■ **WHAT YOU ARE ASKED TO DO**:
Print the lines that run from the line with "[74,360,202,392] 2,062 wikis" to the line with "[27,752,78,770] 296 Kč", keeping both end lines, exactly as they appear in the entries below, and nothing else.

■ **DATA TO PROCESS**:
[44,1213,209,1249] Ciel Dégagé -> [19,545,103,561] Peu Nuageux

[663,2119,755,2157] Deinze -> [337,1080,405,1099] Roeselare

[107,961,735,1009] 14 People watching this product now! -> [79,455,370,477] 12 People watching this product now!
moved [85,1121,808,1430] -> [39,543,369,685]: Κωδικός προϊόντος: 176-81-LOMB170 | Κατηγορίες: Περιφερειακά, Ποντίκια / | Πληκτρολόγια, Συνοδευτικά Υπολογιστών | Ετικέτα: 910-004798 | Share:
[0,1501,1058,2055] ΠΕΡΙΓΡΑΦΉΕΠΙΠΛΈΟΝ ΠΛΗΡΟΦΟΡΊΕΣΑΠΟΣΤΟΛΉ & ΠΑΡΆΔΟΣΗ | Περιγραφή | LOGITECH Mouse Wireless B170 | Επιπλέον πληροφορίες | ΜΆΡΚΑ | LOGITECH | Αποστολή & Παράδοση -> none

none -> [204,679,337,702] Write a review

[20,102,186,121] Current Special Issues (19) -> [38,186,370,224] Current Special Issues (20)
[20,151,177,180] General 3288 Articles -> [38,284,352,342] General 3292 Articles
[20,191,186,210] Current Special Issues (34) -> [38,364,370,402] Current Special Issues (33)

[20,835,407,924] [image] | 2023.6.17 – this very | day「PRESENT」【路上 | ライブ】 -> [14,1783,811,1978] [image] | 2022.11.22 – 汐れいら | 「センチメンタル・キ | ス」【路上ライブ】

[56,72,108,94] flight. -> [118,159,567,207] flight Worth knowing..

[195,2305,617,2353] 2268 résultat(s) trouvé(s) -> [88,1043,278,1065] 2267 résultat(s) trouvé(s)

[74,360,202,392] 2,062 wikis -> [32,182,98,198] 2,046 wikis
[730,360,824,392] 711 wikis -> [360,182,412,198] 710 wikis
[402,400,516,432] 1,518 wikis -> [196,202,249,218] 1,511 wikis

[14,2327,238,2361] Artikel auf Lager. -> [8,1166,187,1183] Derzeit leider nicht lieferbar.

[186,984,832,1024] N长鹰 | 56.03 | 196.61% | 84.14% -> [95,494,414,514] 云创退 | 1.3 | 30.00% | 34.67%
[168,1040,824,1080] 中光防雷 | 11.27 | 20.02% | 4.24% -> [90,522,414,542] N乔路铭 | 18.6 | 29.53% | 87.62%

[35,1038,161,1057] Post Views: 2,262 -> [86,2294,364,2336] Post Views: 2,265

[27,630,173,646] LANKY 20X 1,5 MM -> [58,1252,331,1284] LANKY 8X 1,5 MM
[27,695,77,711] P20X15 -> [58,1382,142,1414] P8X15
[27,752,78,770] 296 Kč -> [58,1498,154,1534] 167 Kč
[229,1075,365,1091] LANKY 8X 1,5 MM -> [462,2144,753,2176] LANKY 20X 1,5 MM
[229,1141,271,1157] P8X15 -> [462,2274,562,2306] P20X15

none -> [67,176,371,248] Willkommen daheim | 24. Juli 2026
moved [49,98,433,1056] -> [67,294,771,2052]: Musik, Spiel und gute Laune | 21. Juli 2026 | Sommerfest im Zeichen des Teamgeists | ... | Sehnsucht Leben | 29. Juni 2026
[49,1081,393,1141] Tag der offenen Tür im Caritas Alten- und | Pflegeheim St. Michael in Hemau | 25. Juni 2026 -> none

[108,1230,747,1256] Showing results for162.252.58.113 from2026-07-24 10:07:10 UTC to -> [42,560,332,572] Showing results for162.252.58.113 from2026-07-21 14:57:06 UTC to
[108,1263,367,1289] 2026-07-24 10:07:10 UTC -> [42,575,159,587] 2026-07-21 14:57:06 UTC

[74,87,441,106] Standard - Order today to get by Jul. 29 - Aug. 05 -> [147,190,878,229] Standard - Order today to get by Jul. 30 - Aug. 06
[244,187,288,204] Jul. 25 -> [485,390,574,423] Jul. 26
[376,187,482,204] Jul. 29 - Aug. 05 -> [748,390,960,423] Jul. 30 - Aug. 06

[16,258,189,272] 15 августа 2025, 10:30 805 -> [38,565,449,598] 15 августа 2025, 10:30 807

■ **SOLVED PROBLEM**:
[74,360,202,392] 2,062 wikis -> [32,182,98,198] 2,046 wikis
[730,360,824,392] 711 wikis -> [360,182,412,198] 710 wikis
[402,400,516,432] 1,518 wikis -> [196,202,249,218] 1,511 wikis

[14,2327,238,2361] Artikel auf Lager. -> [8,1166,187,1183] Derzeit leider nicht lieferbar.

[186,984,832,1024] N长鹰 | 56.03 | 196.61% | 84.14% -> [95,494,414,514] 云创退 | 1.3 | 30.00% | 34.67%
[168,1040,824,1080] 中光防雷 | 11.27 | 20.02% | 4.24% -> [90,522,414,542] N乔路铭 | 18.6 | 29.53% | 87.62%

[35,1038,161,1057] Post Views: 2,262 -> [86,2294,364,2336] Post Views: 2,265

[27,630,173,646] LANKY 20X 1,5 MM -> [58,1252,331,1284] LANKY 8X 1,5 MM
[27,695,77,711] P20X15 -> [58,1382,142,1414] P8X15
[27,752,78,770] 296 Kč -> [58,1498,154,1534] 167 Kč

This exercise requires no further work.